** Work task **
Among the records that follow, set down only the lines from the one containing "-> <div> <span></span>" to the one containing "left: 348px ->", both included, exactly.

++++ Materials provided ++++

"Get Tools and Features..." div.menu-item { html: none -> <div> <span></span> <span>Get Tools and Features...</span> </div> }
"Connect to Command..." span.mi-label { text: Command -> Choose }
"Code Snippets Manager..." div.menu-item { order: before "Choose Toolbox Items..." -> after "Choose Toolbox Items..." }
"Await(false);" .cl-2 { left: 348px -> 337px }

++++
++++ Materials provided ++++

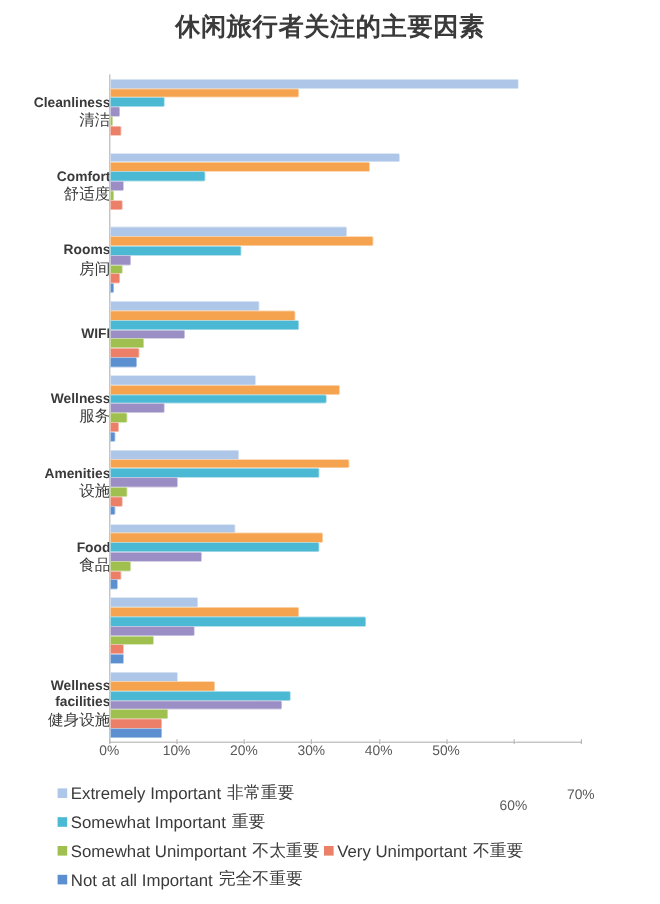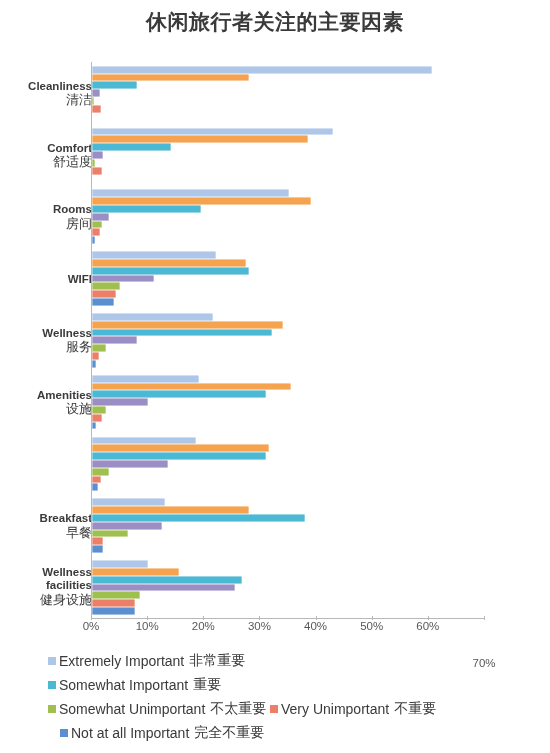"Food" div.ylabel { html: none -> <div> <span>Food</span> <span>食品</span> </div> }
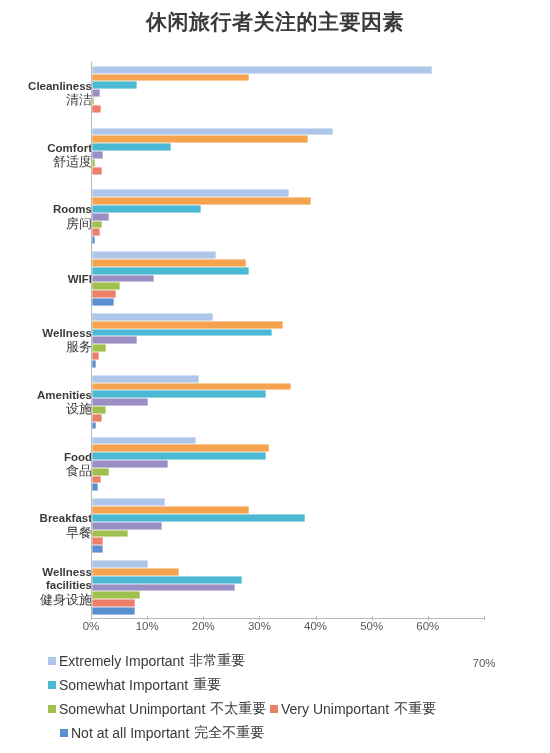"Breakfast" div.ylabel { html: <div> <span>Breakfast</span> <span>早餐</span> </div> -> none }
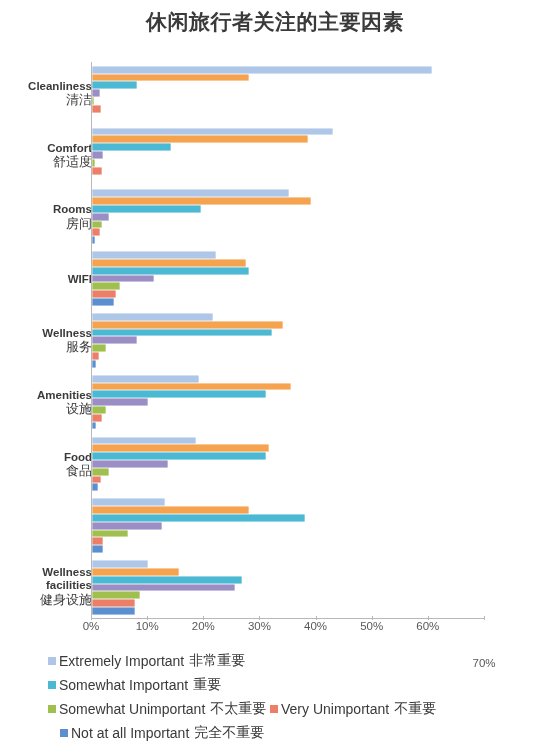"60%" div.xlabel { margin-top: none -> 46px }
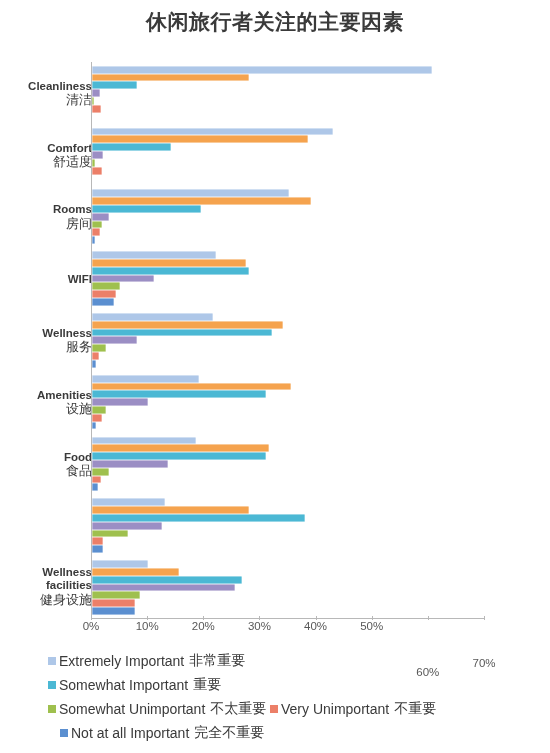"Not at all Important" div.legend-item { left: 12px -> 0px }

++++

** Task output **
"Get Tools and Features..." div.menu-item { html: none -> <div> <span></span> <span>Get Tools and Features...</span> </div> }
"Connect to Command..." span.mi-label { text: Command -> Choose }
"Code Snippets Manager..." div.menu-item { order: before "Choose Toolbox Items..." -> after "Choose Toolbox Items..." }
"Await(false);" .cl-2 { left: 348px -> 337px }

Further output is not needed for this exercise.